Nei recenti documenti europei sulla qualità dei servizi educativi per l’infanzia (ad es. il “Quality Framework ECEC”) si riscopre il valore del gioco libero e spontaneo e qualche ricercatore si spinge fino a rivendicare che metà del tempo che un bambino passa in una struttura educativa sia dedicato ad attività creative di cui i bambini hanno la possibilità di scelta e di direzione. Comune è poi la richiesta di un approccio olistico, che “tenga insieme” le diverse modalità del bambino di giocare, muoversi, porsi in relazione, apprendere, senza spezzettarle in tante mini-lezioni per ogni campo di esperienza. È a questa integrazione che si riferiscono anche le Indicazioni per il curricolo (2012), sulla scia degli Orientamenti del 1991, quando definiscono la scuola dell’infanzia un ambiente “di vita, di relazione, di apprendimento”. Ed è proprio dall’equilibrio di questi diverse dimensioni che si determina la coerenza di un contesto educativo.

Un esempio da Berlino

Nel curricolo più diffuso nelle scuole dell’infanzia berlinesi si propone di dedicare un adeguato tempo a quattro aspetti:
- le routine (la base sicura da cui i bambini partono per nuove scoperte);
- l’organizzazione degli spazi (sia in sezione, ma anche caratterizzando angoli, laboratori, open space);
- il gioco libero (con l’adulto attento osservatore);
- le attività didattiche (con la mediazione di materiali: oggi si fanno molto apprezzare quelli di risulta, gli scarti, i ritagli, ecc.).

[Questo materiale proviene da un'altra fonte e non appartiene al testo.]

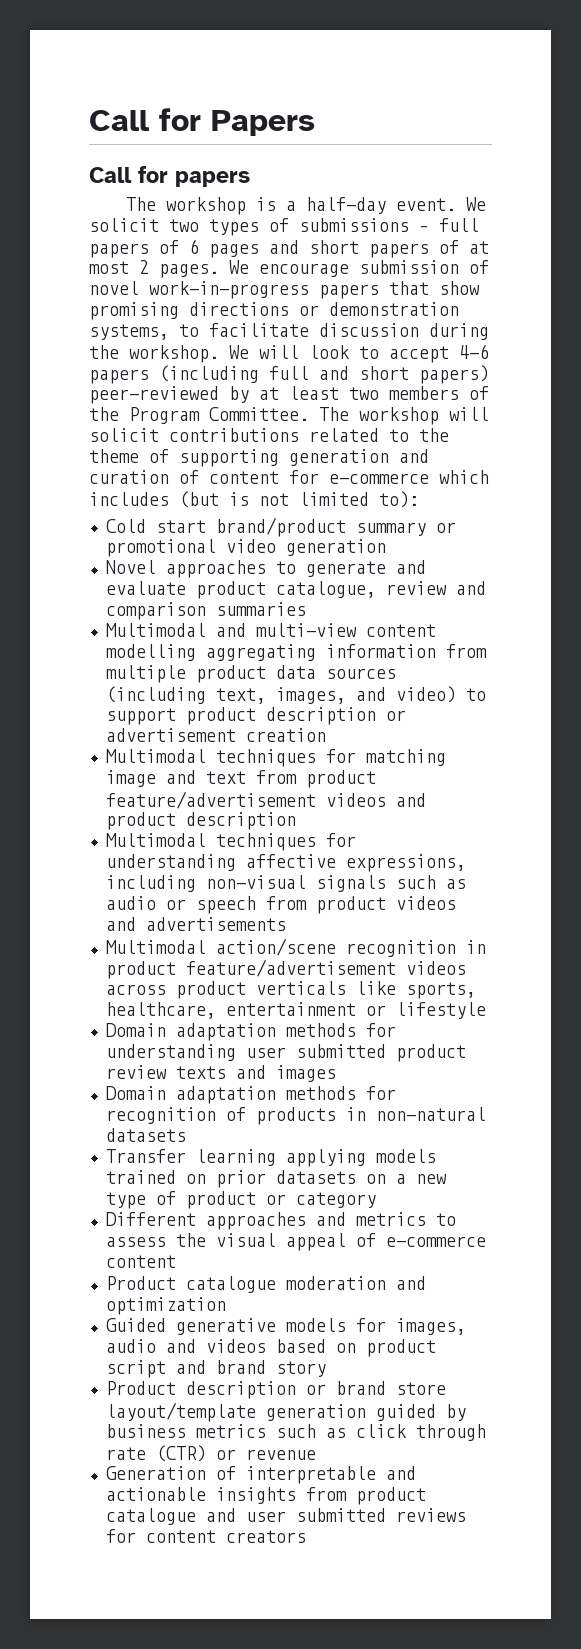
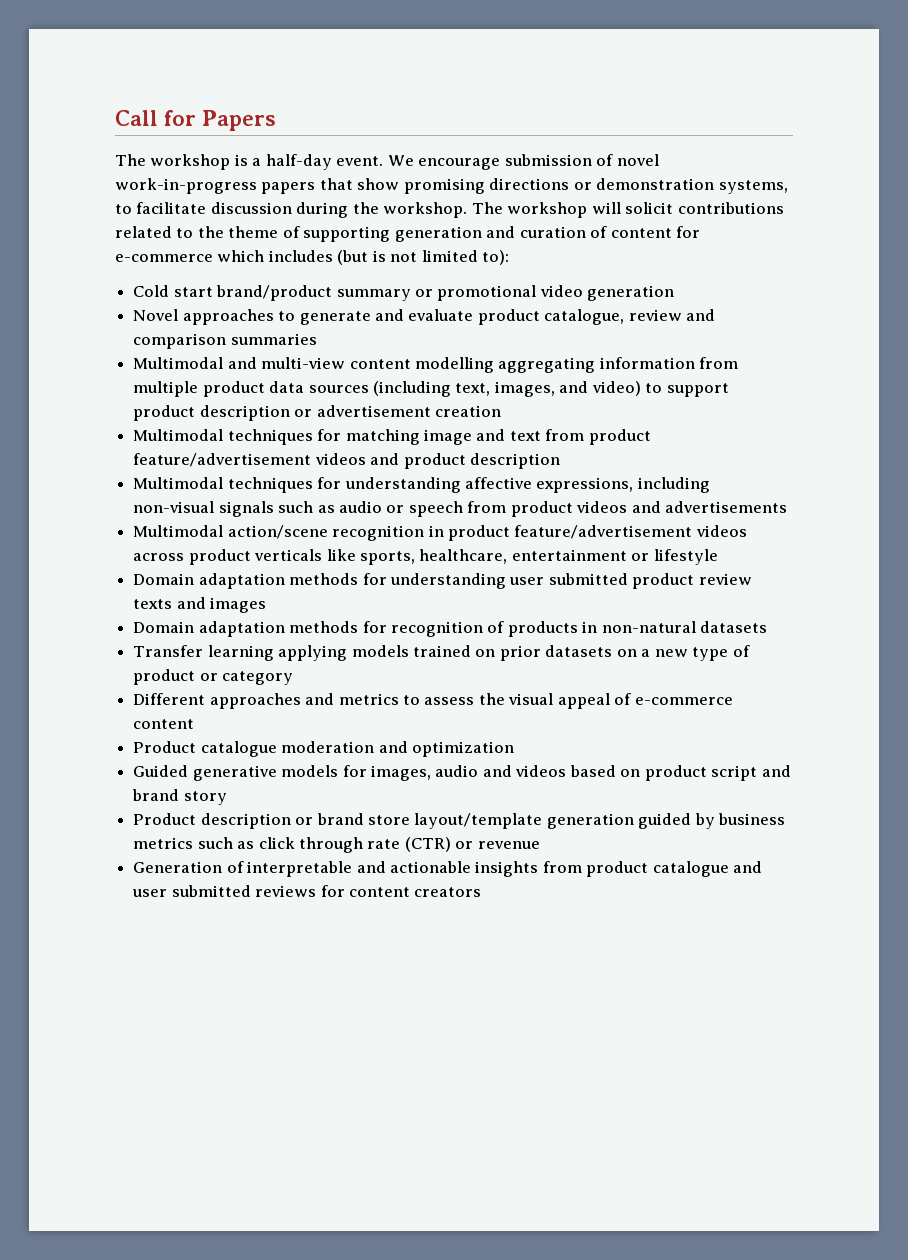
[89,166,250,187] // Call for papers -> (277, 120) none
[89,218,479,236] [89,239,489,258] [89,260,249,278] solicit two types of submissions – full papers of 6 pages and short papers of at most 2 pages. We -> (414, 160) none
[229,344,489,363] [89,365,489,384] [89,386,489,404] [89,407,309,424] We will look to accept 4-6 papers (including full and short papers) peer-reviewed by at least two members of the Program Committee. -> (468, 210) none

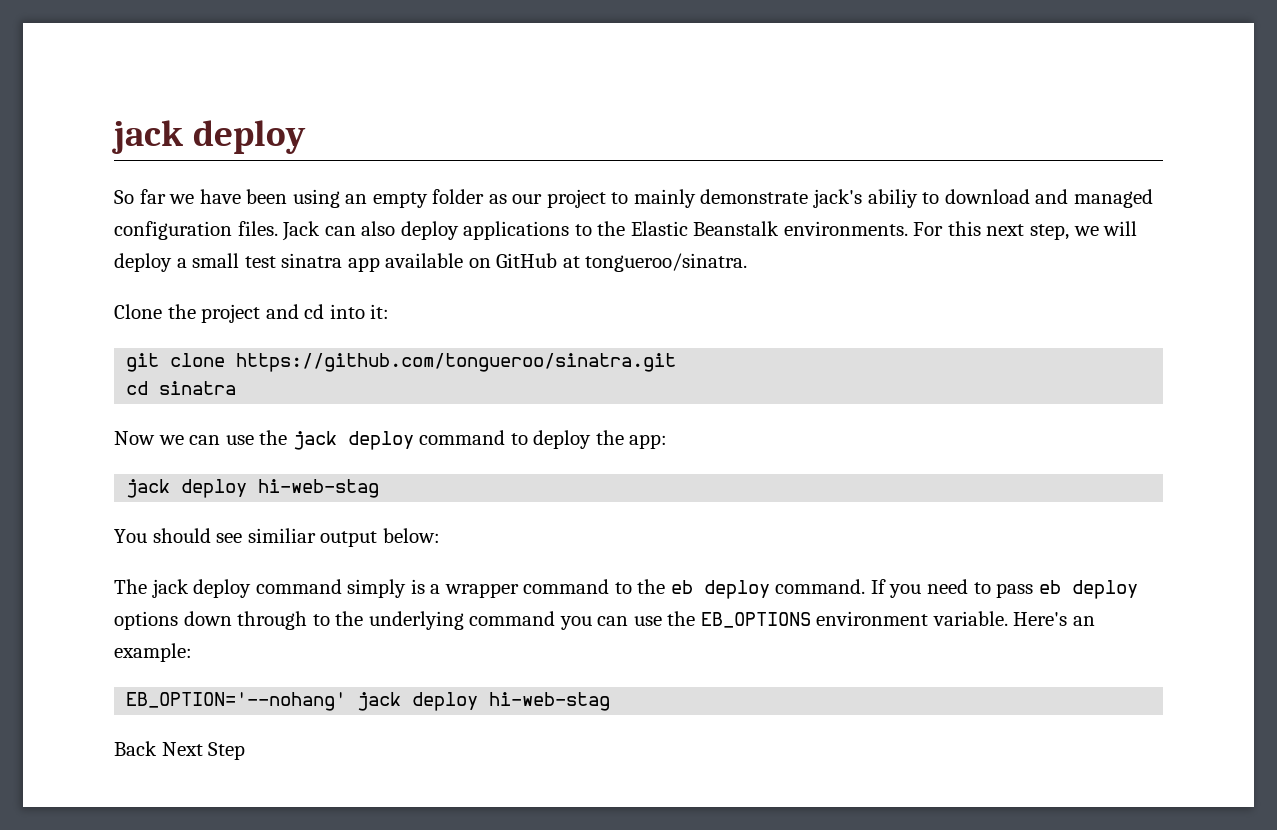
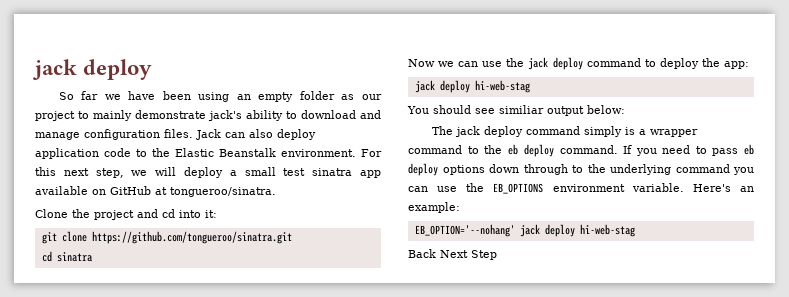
[867,189,918,208] abiliy -> [246,110,283,121] ability
[1073,189,1153,208] managed -> [35,132,80,140] manage
[463,221,570,240] applications -> [35,148,131,159] application code
[783,221,908,236] environments. -> [281,149,356,157] environment.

Non per questo l’insegnante potrà estraniarsi dalle situazioni. Anzi la sua regia sarà più acuta, perché più delicata. Dovrà saper gestire l’arte della vicinanza (stare nel gioco…) e del distanziamento (favorire l’autonomia, le conquiste, l’immaginazione). Il gioco libero, che dovremo riscoprire, è uno spazio vitale (motorio, simbolico, immaginativo, di ruoli) per ogni bambino, ma è uno spazio educativo per l’adulto, perché deve saper “stare nel gioco” per capirlo, rispettarlo, farlo evolvere verso esperienze più ampie e aperte con i suoi sapienti rilanci. Quello stile che J.S.Bruner chiamava “l’arte della cortesia del dialogo”.